Install a postman and send a GET request with an image website, like http://farm2.static.flickr.com/1245/1259825348_6a2aa94e8d.jpg.
For example, if the flask website is http://f1e9ea4c7c0a.ngrok.io,
then in Postman, send http://f1e9ea4c7c0a.ngrok.io/predict with a 
key = "image_url" and "value" = "http://farm2.static.flickr.com/1245/1259825348_6a2aa94e8d.jpg".
You can also try to fine tune the model to get a better prediction accuracy.

In this chapter, some contents are about Docker, Cloud Service and Kubernetes, which is not well supported on Google Colab or requires a charged cloud service. Check https://stackoverflow.com/a/61275992 and https://colab.research.google.com/github/tensorflow/federated/blob/master/docs/tutorials/high_performance_simulation_with_kubernetes.ipynb for more info. We will focus on the PyTorch study here and skip the cloud deployment part. 

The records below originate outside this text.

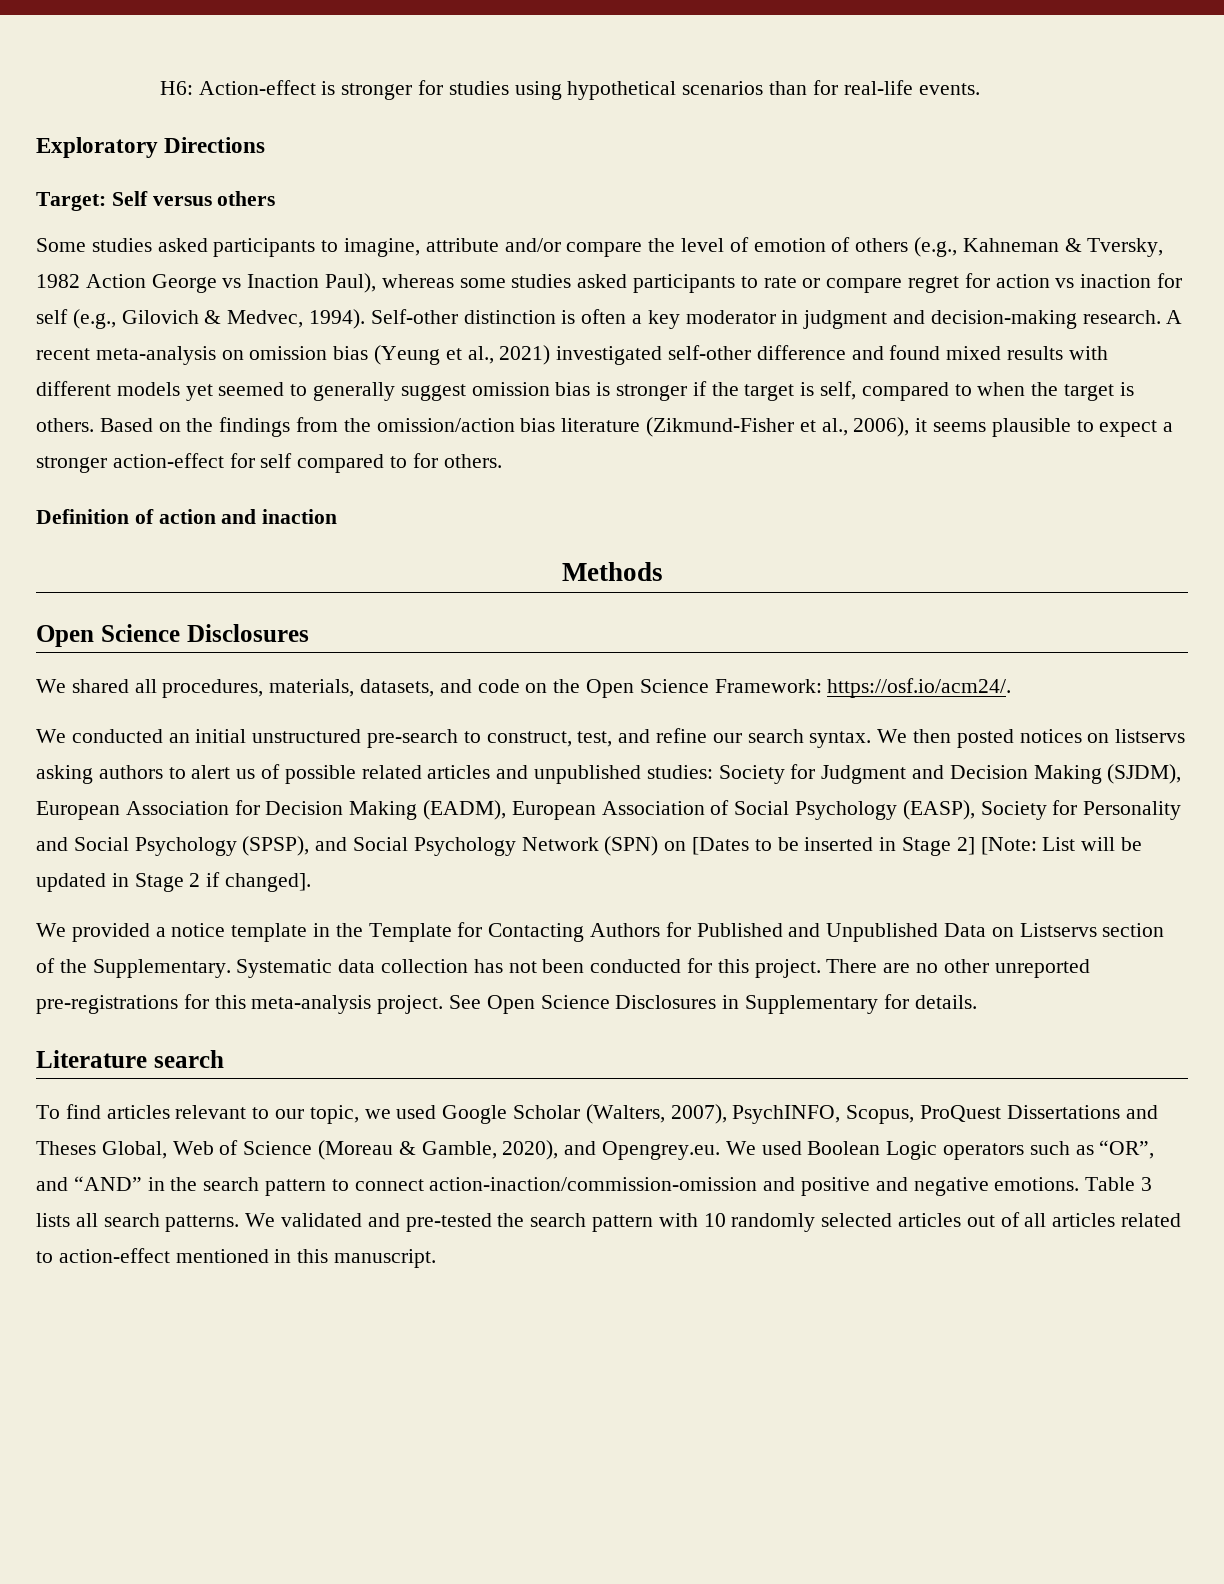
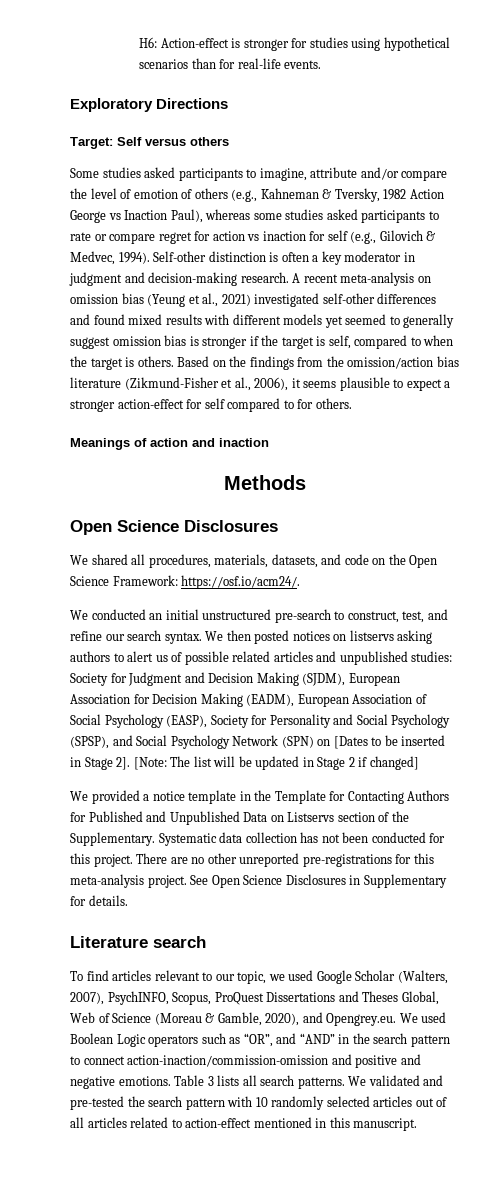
- A recent meta-analysis on omission bias (Yeung et al., 2021) investigated self-other difference and found mixed results with different models yet seemed to generally suggest omission bias is stronger if the target is self, compared to when the target is others.
+ A recent meta-analysis on omission bias (Yeung et al., 2021) investigated self-other differences and found mixed results with different models yet seemed to generally suggest omission bias is stronger if the target is self, compared to when the target is others.
- Definition of action and inaction
+ Meanings of action and inaction
- Society for Judgment and Decision Making (SJDM), European Association for Decision Making (EADM), European Association of Social Psychology (EASP), Society for Personality and Social Psychology (SPSP), and Social Psychology Network (SPN) on [Dates to be inserted in Stage 2] [Note: List will be updated in Stage 2 if changed].
+ Society for Judgment and Decision Making (SJDM), European Association for Decision Making (EADM), European Association of Social Psychology (EASP), Society for Personality and Social Psychology (SPSP), and Social Psychology Network (SPN) on [Dates to be inserted in Stage 2]. [Note: The list will be updated in Stage 2 if changed]

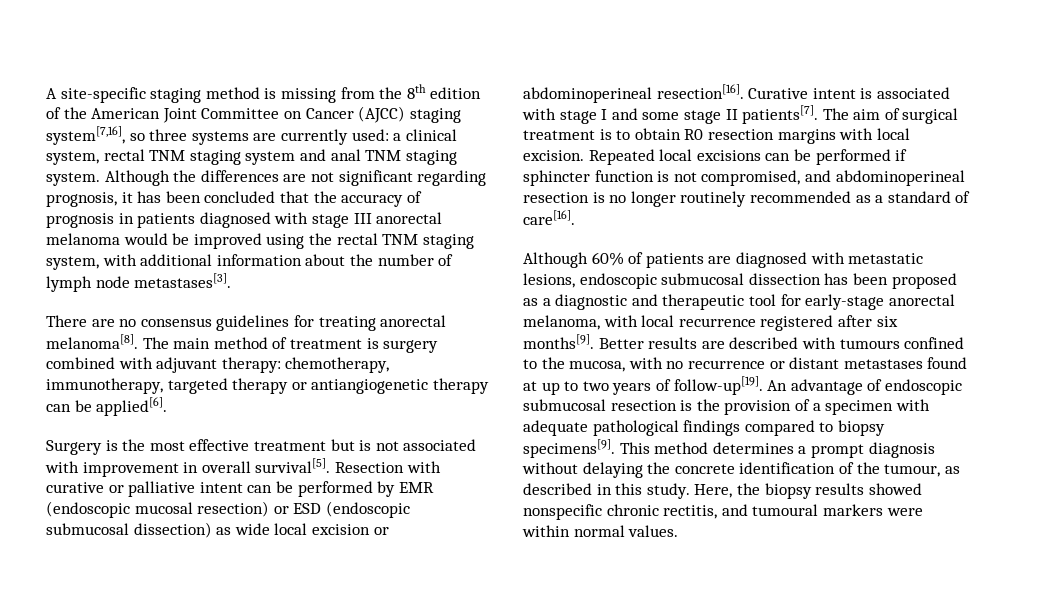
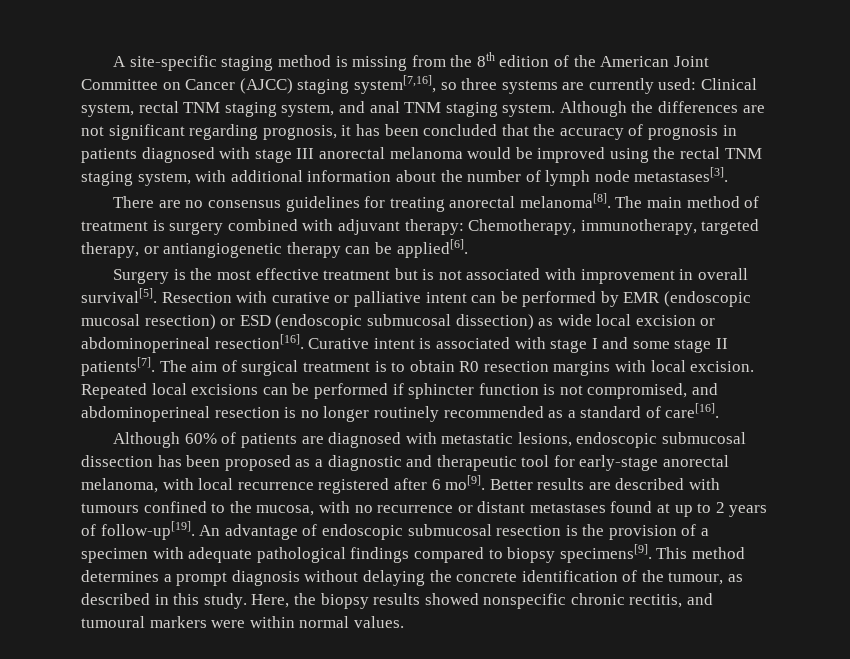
- A site-specific staging method is missing from the 8th edition of the American Joint Committee on Cancer (AJCC) staging system[7,16], so three systems are currently used: a clinical system, rectal TNM staging system and anal TNM staging system.
+ A site-specific staging method is missing from the 8th edition of the American Joint Committee on Cancer (AJCC) staging system[7,16], so three systems are currently used: Clinical system, rectal TNM staging system, and anal TNM staging system.
- The main method of treatment is surgery combined with adjuvant therapy: chemotherapy, immunotherapy, targeted therapy or antiangiogenetic therapy can be applied[6].
+ The main method of treatment is surgery combined with adjuvant therapy: Chemotherapy, immunotherapy, targeted therapy, or antiangiogenetic therapy can be applied[6].
- Although 60% of patients are diagnosed with metastatic lesions, endoscopic submucosal dissection has been proposed as a diagnostic and therapeutic tool for early-stage anorectal melanoma, with local recurrence registered after six months[9].
+ Although 60% of patients are diagnosed with metastatic lesions, endoscopic submucosal dissection has been proposed as a diagnostic and therapeutic tool for early-stage anorectal melanoma, with local recurrence registered after 6 mo[9].
- Better results are described with tumours confined to the mucosa, with no recurrence or distant metastases found at up to two years of follow-up[19].
+ Better results are described with tumours confined to the mucosa, with no recurrence or distant metastases found at up to 2 years of follow-up[19].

In the following we are going to learn TorchScript. It's a new model representation script provided by PyTorch, with the advantages of performance optimization, stablility and flexibility.

In [None]:
import torch
from torchvision import models

my_model = models.AlexNet()
traced_model = torch.jit.trace(my_model, torch.rand(1, 3, 224, 224))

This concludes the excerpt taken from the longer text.